Agent skill

pytorch-lightning

High-level PyTorch framework with Trainer class, automatic distributed training (DDP/FSDP/DeepSpeed), callbacks system, and minimal boilerplate. Scales from laptop to supercomputer with same code. Use when you want clean training loops with built-in best practices.

Stars 23,776
Forks 2,298

Install this agent skill to your Project

npx add-skill https://github.com/davila7/claude-code-templates/tree/main/cli-tool/components/skills/ai-research/distributed-training-pytorch-lightning

SKILL.md

PyTorch Lightning - High-Level Training Framework

Quick start

PyTorch Lightning organizes PyTorch code to eliminate boilerplate while maintaining flexibility.

Installation:

bash
pip install lightning

Convert PyTorch to Lightning (3 steps):

python
import lightning as L
import torch
from torch import nn
from torch.utils.data import DataLoader, Dataset

# Step 1: Define LightningModule (organize your PyTorch code)
class LitModel(L.LightningModule):
    def __init__(self, hidden_size=128):
        super().__init__()
        self.model = nn.Sequential(
            nn.Linear(28 * 28, hidden_size),
            nn.ReLU(),
            nn.Linear(hidden_size, 10)
        )

    def training_step(self, batch, batch_idx):
        x, y = batch
        y_hat = self.model(x)
        loss = nn.functional.cross_entropy(y_hat, y)
        self.log('train_loss', loss)  # Auto-logged to TensorBoard
        return loss

    def configure_optimizers(self):
        return torch.optim.Adam(self.parameters(), lr=1e-3)

# Step 2: Create data
train_loader = DataLoader(train_dataset, batch_size=32)

# Step 3: Train with Trainer (handles everything else!)
trainer = L.Trainer(max_epochs=10, accelerator='gpu', devices=2)
model = LitModel()
trainer.fit(model, train_loader)

That's it!

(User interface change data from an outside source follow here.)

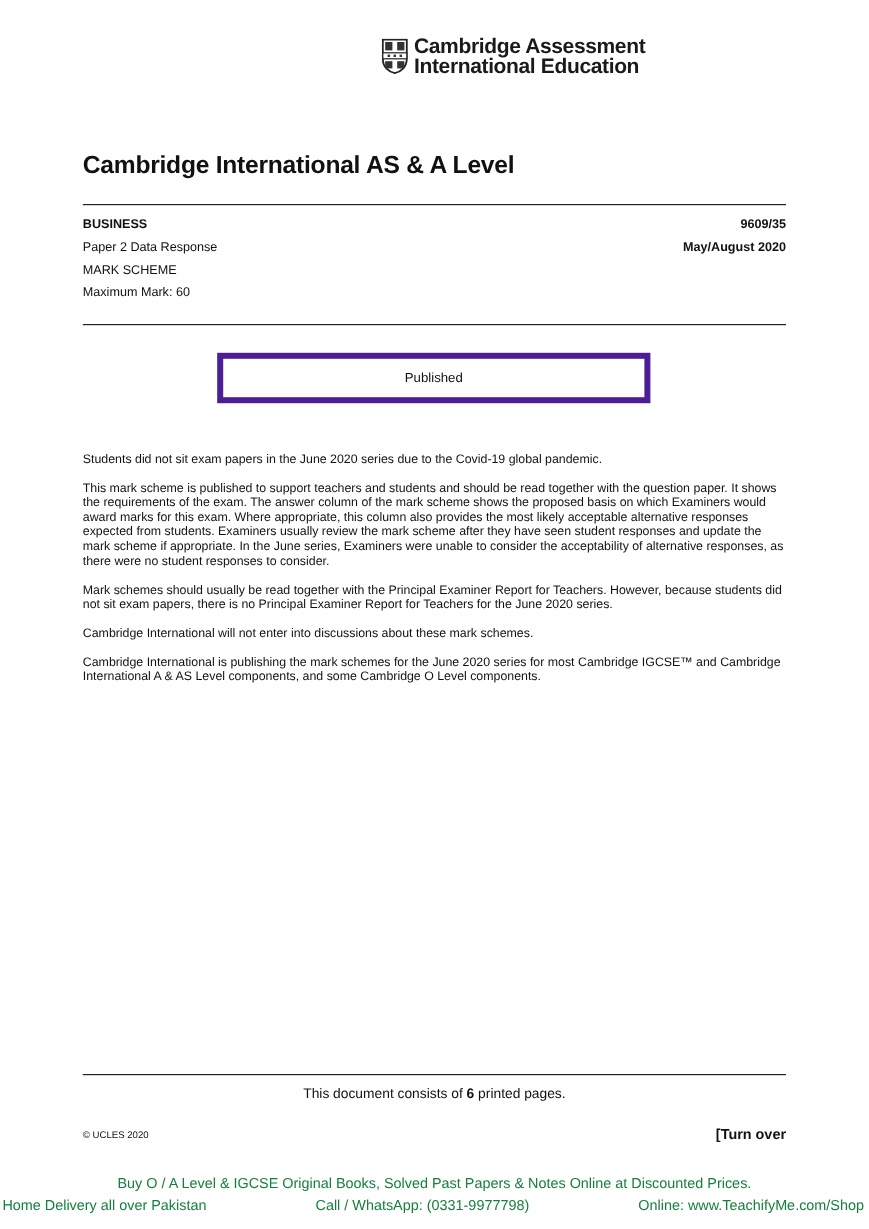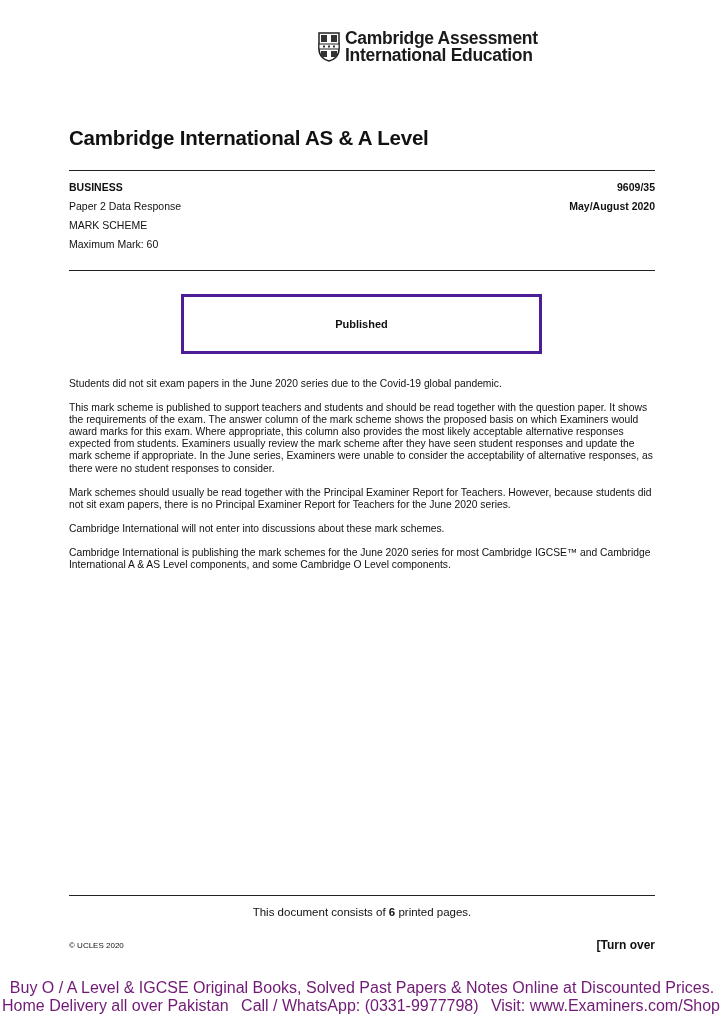--- a/index.html
+++ b/index.html
@@ -67,13 +67,13 @@
       left: 181px;
       top: 294px;
       width: 361px;
-      height: 60px;
-      border: 3px solid #4c1d95;
+      height: 42px;
+      border: 5px solid #4c1d95;
       display: flex;
       align-items: center;
       justify-content: center;
       font-size: 11px;
-      font-weight: bold;
+      font-weight: normal;
       box-sizing: border-box;
     }
 

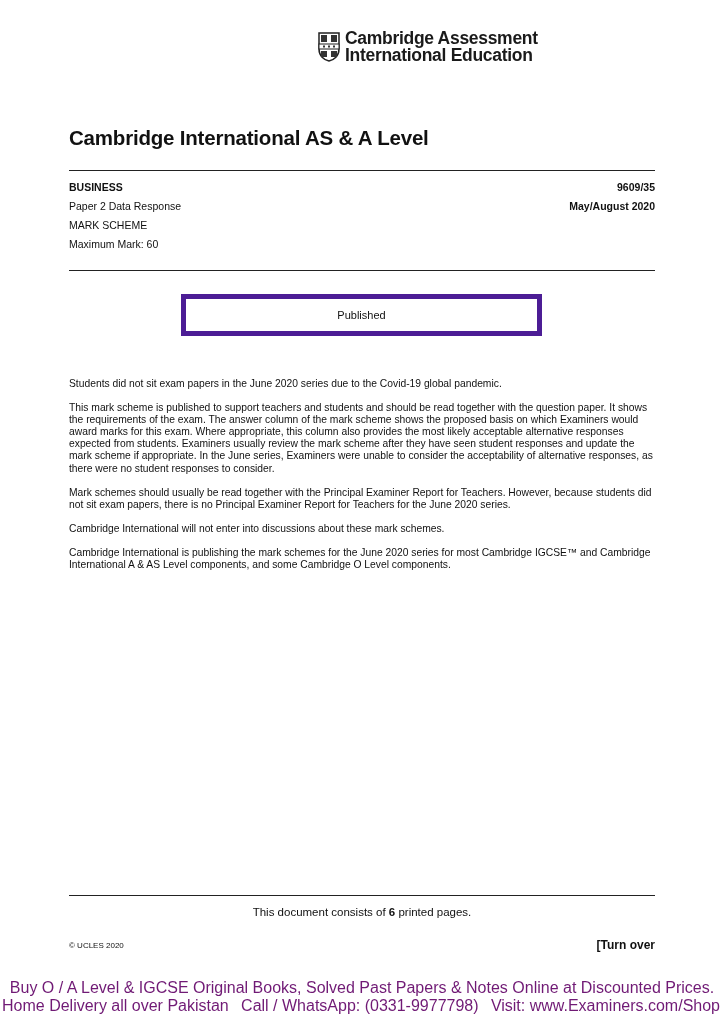--- a/index.html
+++ b/index.html
@@ -111,8 +111,8 @@
 
     
     .ad {
-      color: #701a75;
-      font-size: 16px;
+      color: #15803d;
+      font-size: 12px;
       left: 0;
       width: 724px;
     }

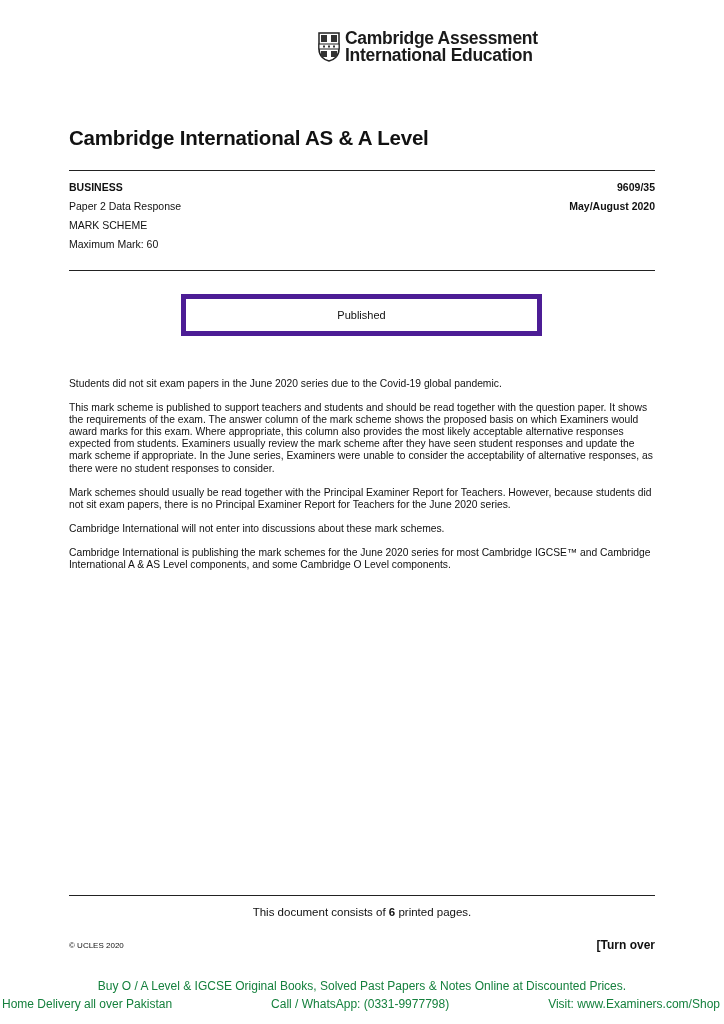--- a/index.html
+++ b/index.html
@@ -192,7 +192,7 @@
 <div class="abs ad ad-line2">
   <span>Home Delivery all over Pakistan</span>
   <span>Call / WhatsApp: (0331-9977798)</span>
-  <span>Visit: www.Examiners.com/Shop</span>
+  <span>Online: www.TeachifyMe.com/Shop</span>
 </div>
 
 </body></html>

Trainer handles:

  • GPU/TPU/CPU switching
  • Distributed training (DDP, FSDP, DeepSpeed)
  • Mixed precision (FP16, BF16)
  • Gradient accumulation
  • Checkpointing
  • Logging
  • Progress bars

Common workflows

Workflow 1: From PyTorch to Lightning

Original PyTorch code:

python
model = MyModel()
optimizer = torch.optim.Adam(model.parameters())
model.to('cuda')

for epoch in range(max_epochs):
    for batch in train_loader:
        batch = batch.to('cuda')
        optimizer.zero_grad()
        loss = model(batch)
        loss.backward()
        optimizer.step()

Lightning version:

python
class LitModel(L.LightningModule):
    def __init__(self):
        super().__init__()
        self.model = MyModel()

    def training_step(self, batch, batch_idx):
        loss = self.model(batch)  # No .to('cuda') needed!
        return loss

    def configure_optimizers(self):
        return torch.optim.Adam(self.parameters())

# Train
trainer = L.Trainer(max_epochs=10, accelerator='gpu')
trainer.fit(LitModel(), train_loader)

Benefits: 40+ lines → 15 lines, no device management, automatic distributed

Workflow 2: Validation and testing

python
class LitModel(L.LightningModule):
    def __init__(self):
        super().__init__()
        self.model = MyModel()

    def training_step(self, batch, batch_idx):
        x, y = batch
        y_hat = self.model(x)
        loss = nn.functional.cross_entropy(y_hat, y)
        self.log('train_loss', loss)
        return loss

    def validation_step(self, batch, batch_idx):
        x, y = batch
        y_hat = self.model(x)
        val_loss = nn.functional.cross_entropy(y_hat, y)
        acc = (y_hat.argmax(dim=1) == y).float().mean()
        self.log('val_loss', val_loss)
        self.log('val_acc', acc)

    def test_step(self, batch, batch_idx):
        x, y = batch
        y_hat = self.model(x)
        test_loss = nn.functional.cross_entropy(y_hat, y)
        self.log('test_loss', test_loss)

    def configure_optimizers(self):
        return torch.optim.Adam(self.parameters(), lr=1e-3)

# Train with validation
trainer = L.Trainer(max_epochs=10)
trainer.fit(model, train_loader, val_loader)

# Test
trainer.test(model, test_loader)

Automatic features:

  • Validation runs every epoch by default
  • Metrics logged to TensorBoard
  • Best model checkpointing based on val_loss

Workflow 3: Distributed training (DDP)

python
# Same code as single GPU!
model = LitModel()

# 8 GPUs with DDP (automatic!)
trainer = L.Trainer(
    accelerator='gpu',
    devices=8,
    strategy='ddp'  # Or 'fsdp', 'deepspeed'
)

trainer.fit(model, train_loader)

Launch:

bash
# Single command, Lightning handles the rest
python train.py

No changes needed:

  • Automatic data distribution
  • Gradient synchronization
  • Multi-node support (just set num_nodes=2)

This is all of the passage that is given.